Additionally, the proof submitted by the plaintiffs is insufficient to raise a triable issue of fact that Mr. Derylo sustained a medically-determined injury or impairment rendering him unable to substantially perform all of his usual and customary daily activities for not less than 90 days during the 180 days immediately following the accident ( see, Mercado v Garbacz , 16 AD3d 631, 792 NYS2d 519 [2nd Dept 2005]). Although Mr. Derylo alleges, among other things, that he has had to adjust his work schedule and that no longer engages in certain sporting activities, the record lacks objective medical proof of any substantial curtailment of his activities within the relevant time period after the accident ( see, Nelson v Distant , 308 AD2d 338, 764 NYS2d 258 [1st Dept 2003]; Keena v Trappen , 294 AD2d 405, 742 NYS2d 344 [2nd Dept 2002]).
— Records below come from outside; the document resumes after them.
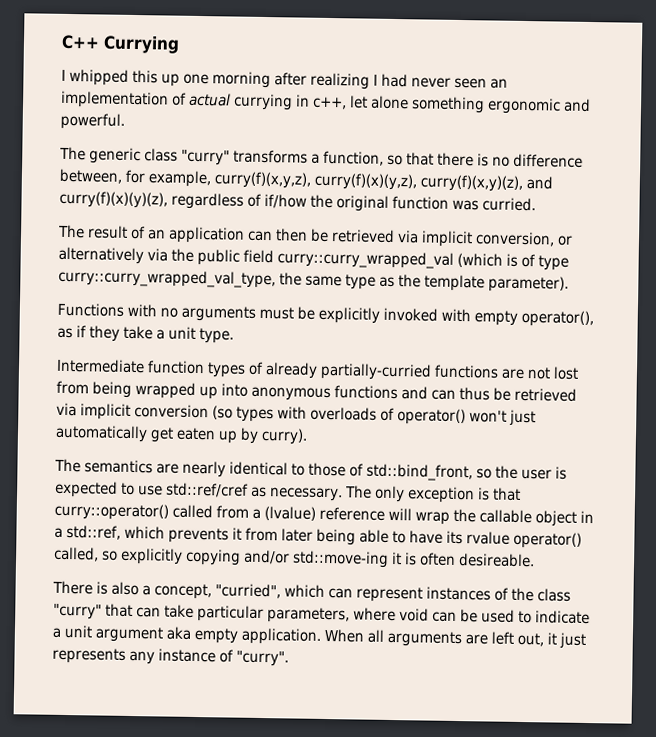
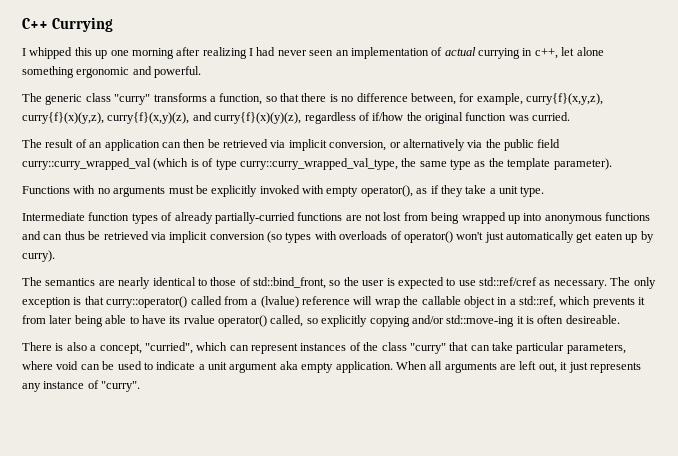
- The generic class "curry" transforms a function, so that there is no difference between, for example, curry(f)(x,y,z), curry(f)(x)(y,z), curry(f)(x,y)(z), and curry(f)(x)(y)(z), regardless of if/how the original function was curried.
+ The generic class "curry" transforms a function, so that there is no difference between, for example, curry{f}(x,y,z), curry{f}(x)(y,z), curry{f}(x,y)(z), and curry{f}(x)(y)(z), regardless of if/how the original function was curried.

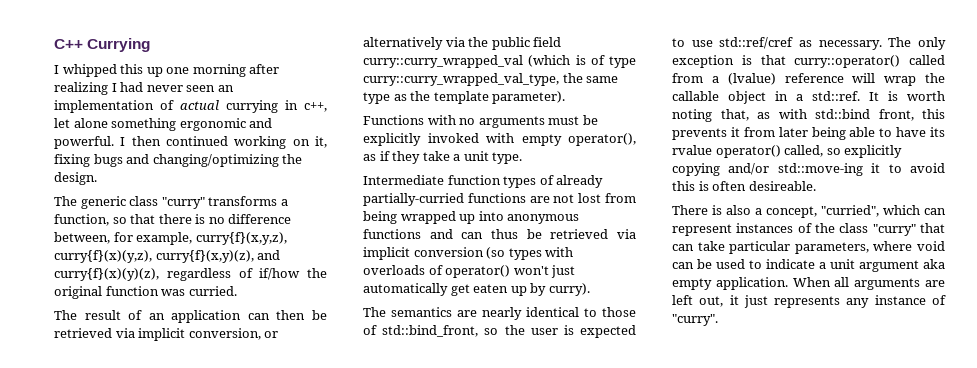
+ I then continued working on it, fixing bugs and changing/optimizing the design.
- The only exception is that curry::operator() called from a (lvalue) reference will wrap the callable object in a std::ref, which prevents it from later being able to have its rvalue operator() called, so explicitly copying and/or std::move-ing it is often desireable.
+ The only exception is that curry::operator() called from a (lvalue) reference will wrap the callable object in a std::ref. It is worth noting that, as with std::bind front, this prevents it from later being able to have its rvalue operator() called, so explicitly copying and/or std::move-ing it to avoid this is often desireable.

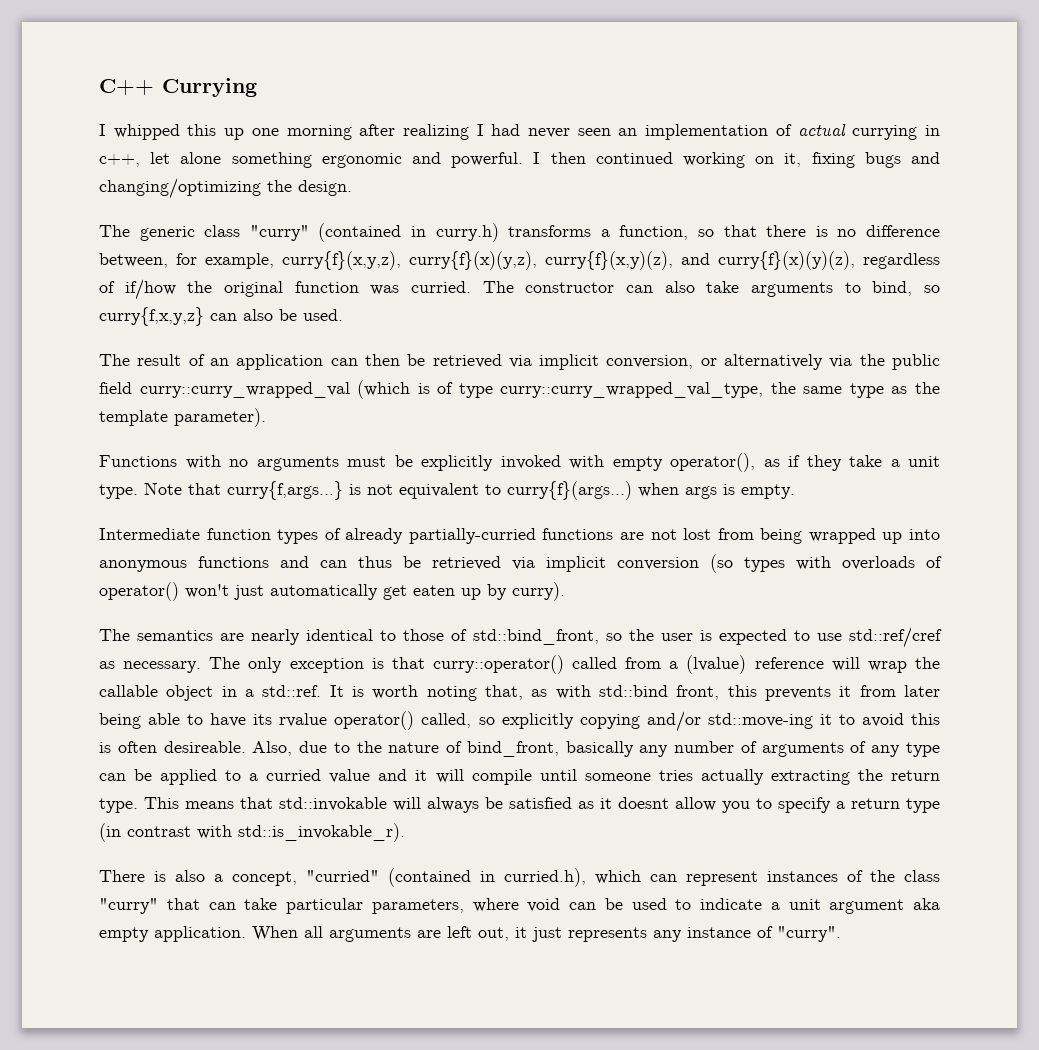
- The generic class "curry" transforms a function, so that there is no difference between, for example, curry{f}(x,y,z), curry{f}(x)(y,z), curry{f}(x,y)(z), and curry{f}(x)(y)(z), regardless of if/how the original function was curried.
+ The generic class "curry" (contained in curry.h) transforms a function, so that there is no difference between, for example, curry{f}(x,y,z), curry{f}(x)(y,z), curry{f}(x,y)(z), and curry{f}(x)(y)(z), regardless of if/how the original function was curried. The constructor can also take arguments to bind, so curry{f,x,y,z} can also be used.
+ Note that curry{f,args...} is not equivalent to curry{f}(args...) when args is empty.
+ Also, due to the nature of bind_front, basically any number of arguments of any type can be applied to a curried value and it will compile until someone tries actually extracting the return type. This means that std::invokable will always be satisfied as it doesnt allow you to specify a return type (in contrast with std::is_invokable_r).
- There is also a concept, "curried", which can represent instances of the class "curry" that can take particular parameters, where void can be used to indicate a unit argument aka empty application.
+ There is also a concept, "curried" (contained in curried.h), which can represent instances of the class "curry" that can take particular parameters, where void can be used to indicate a unit argument aka empty application.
Moreover, since there is no evidence in the record demonstrating that Mr. Derylo's alleged economic loss exceeded the statutory amount of basic economic loss, plaintiffs' claim in this regard must be dismissed ( see, CPLR 3212 [b]; see, Watford v Boolukos , 5 AD3d 475, 772 NYS2d 566 [2nd Dept 2004]; Rulison v Zanella , 119 AD2d 957, 501 NYS2d 487 [3rd Dept 1986]). Based upon the foregoing, Mrs. Derylos individual claims for loss of services and companionship also fail ( see, Maddox v City of New York , 108 AD2d 42, 487 NYS2d 354 [2nd Dept 1985]; Cody v Village of Lake George , 177 AD2d 921, 576 NYS2d 912 [3rd Dept 1991]).
Accordingly, these motions for summary judgment are granted and the complaint is dismissed in its entirety.